Perhaps they are colluding; I don’t know. Alex Neil is indeed backing Forbes’s campaign. Alex Salmond, now leading the breakaway Alba party, is assumed to be supporting the former community safety minister Ash Regan, who certainly appears to be backing much of Salmond’s policy agenda.  

However this would be like David Cameron and Jeremy Hunt telling porkies to undermine Rishi Sunak’s campaign to lead the Conservative party in 2022. Conceivable though it may be, it is not very likely. If at all, they would have done it unattributably through third parties, not gone television to stick the knife in.

Why has an obscure issue of who did, and who didn’t, vote on a bill nearly a decade ago assumed such importance? Well, it is a cypher for the real issue dividing the party: Sturgeon’s stalled transgender reforms.

Yousaf condemned Kate Forbes last week for her admission that she would not have voted for gay marriage. Forbes’s ‘extreme’ views were consequently criticised by both press and party. She was accused of not supporting ‘equality’ and being a religious ‘bigot’ who might stymie future equalities legislation. 

It wasn’t just Yousaf. Sturgeon also criticised the finance secretary’s lack of ‘socially progressive values’ even though she had appointed her to the second most important job in government when Forbes’s faith was widely known.

Forbes’s candour cost her dear. It is speculated that her own campaign manager, Ivan McKee, walked away over her views on gay marriage. But, if so, McKee was, like everyone else in the SNP, also surely fully aware of them beforehand. 

McKee agreed with those who said Forbes was naive to have told the truth. She should have evaded the question; promised that she had changed her mind when she hadn’t. Now we see where dissembling about your religious faith actually leads. 

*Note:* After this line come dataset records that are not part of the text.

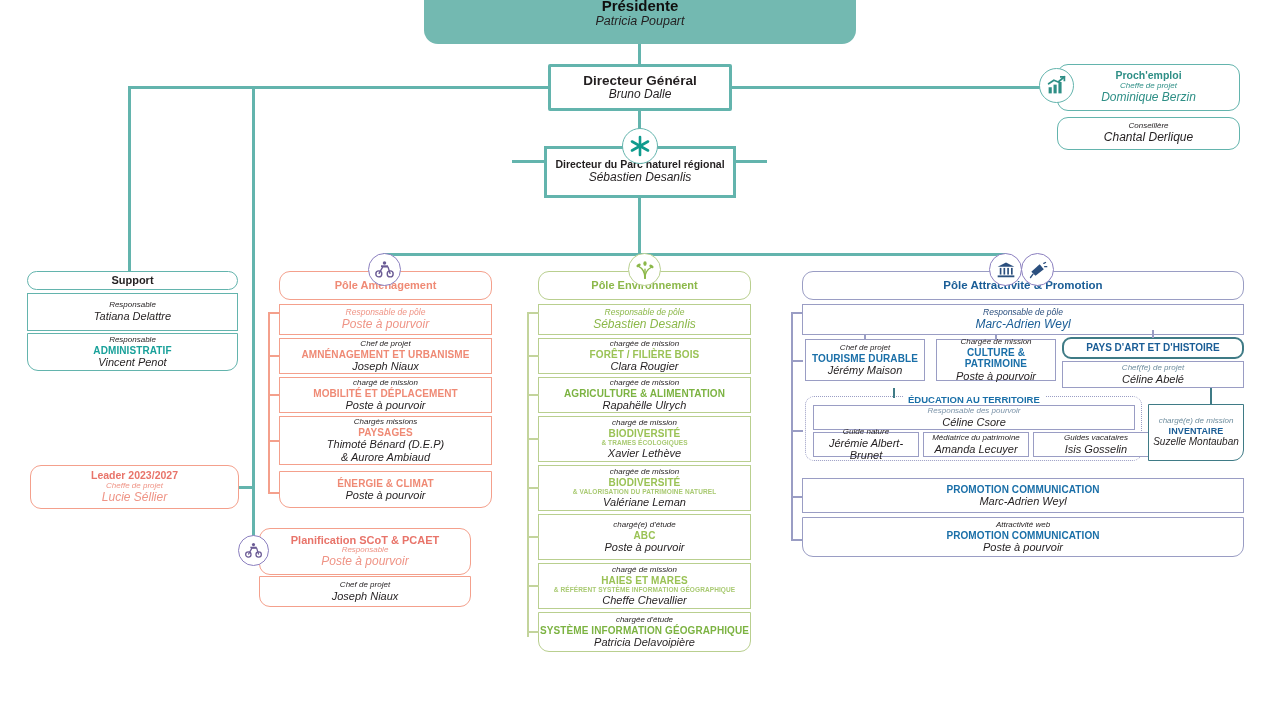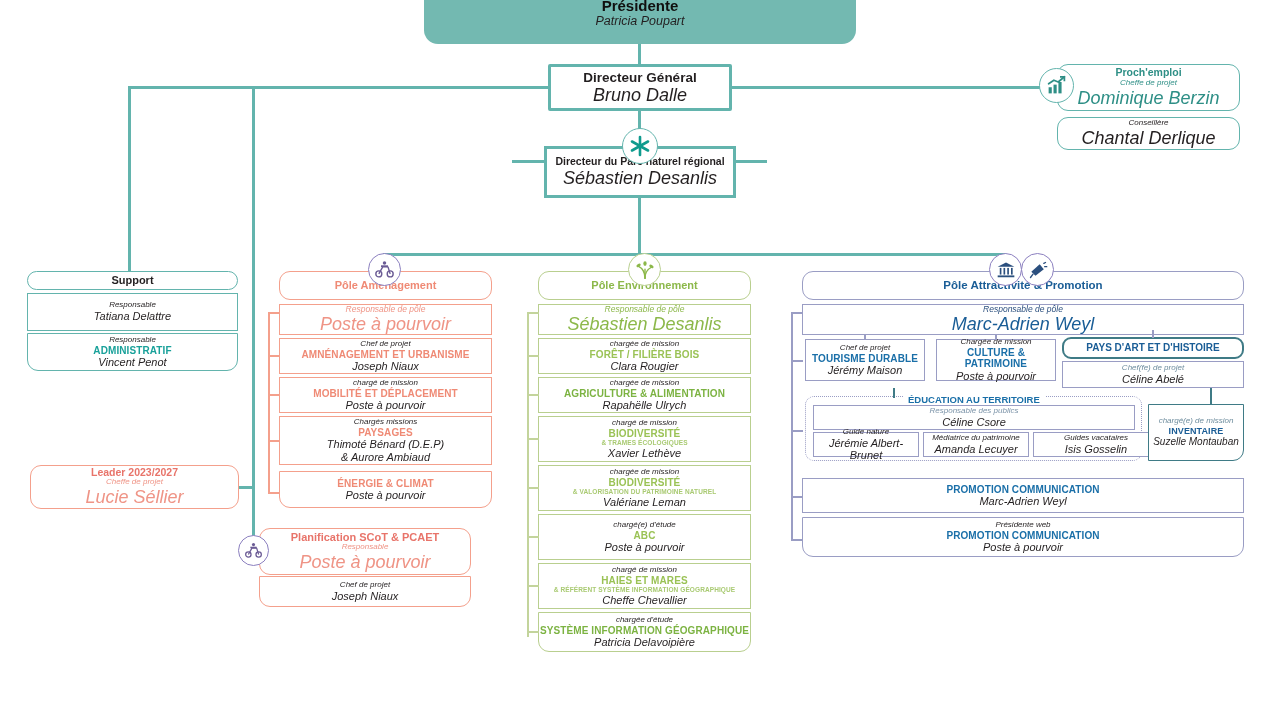"Bruno Dalle" .pers { font-size: 18px -> 12px }
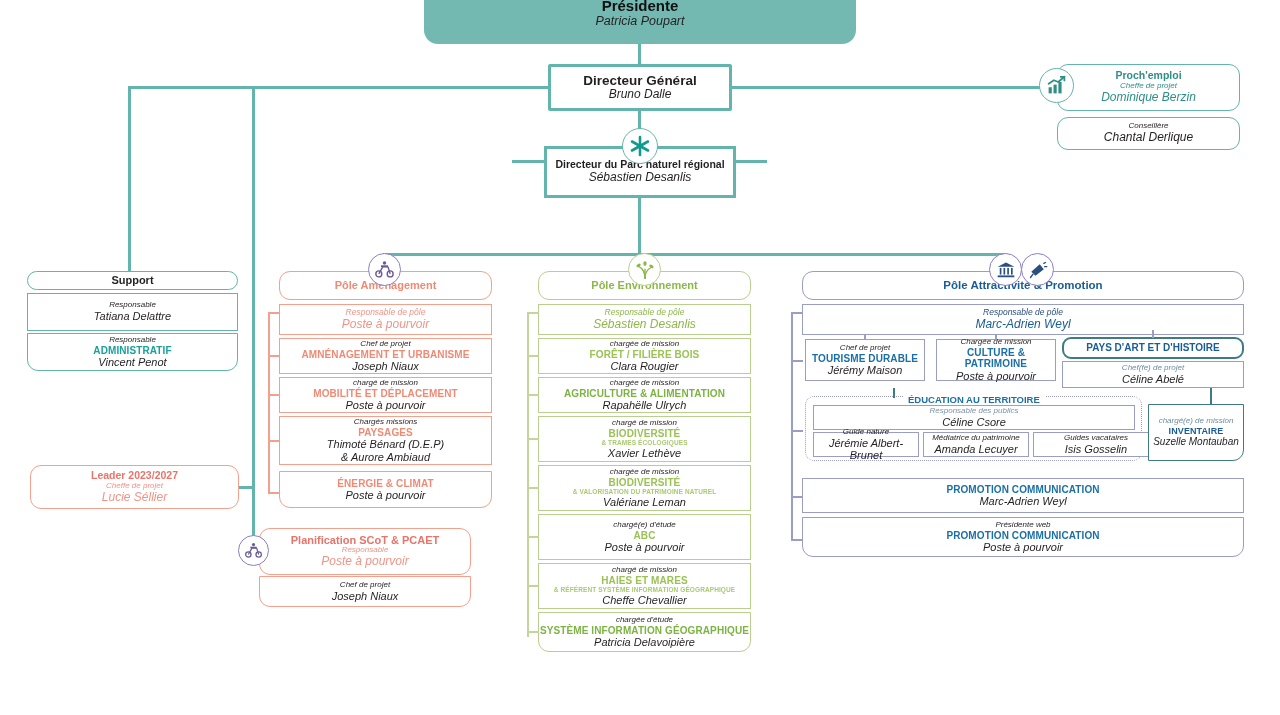"Responsable des publics" div.role { text: publics -> pourvoir }
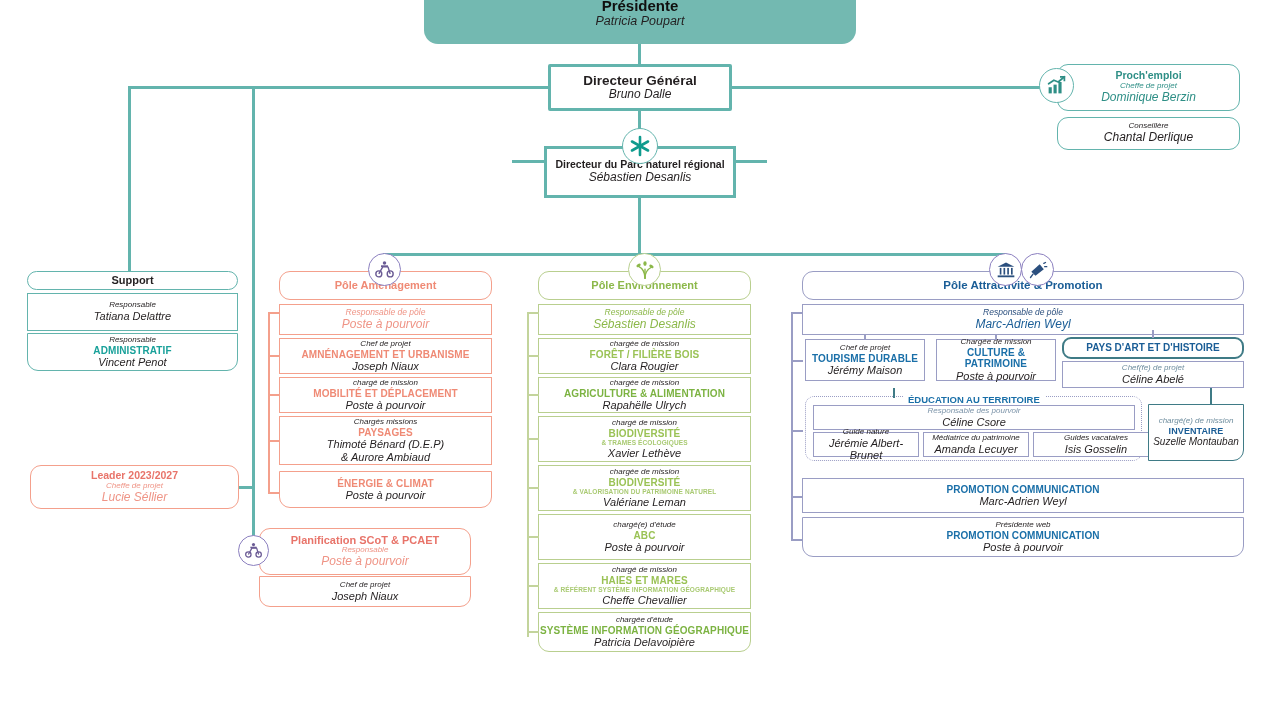"Présidente web" div.role { text: Présidente -> Attractivité }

Yousaf, a practising Muslim, is said to have come under pressure from a mosque in Glasgow in 2014. Prominent Muslim leader, at the time, the late Bashir Maan, had said not only that gay marriage was ‘grave sin’ but a threat to civilisation. It was seen, as with transgender self-ID today, as manifestly incompatible with Islam. While Yousaf denies coming under pressure – and claims he missed the vote due to an ‘unavoidable meeting’ – the allegations are hugely damaging. If Yousaf hadn’t grandstanded over Forbes’ views this issue might have been unimportant. It would likely have been a diplomatic absence on Yousaf’s part. But his own dissembling now is surely a lethal blow to his faltering campaign.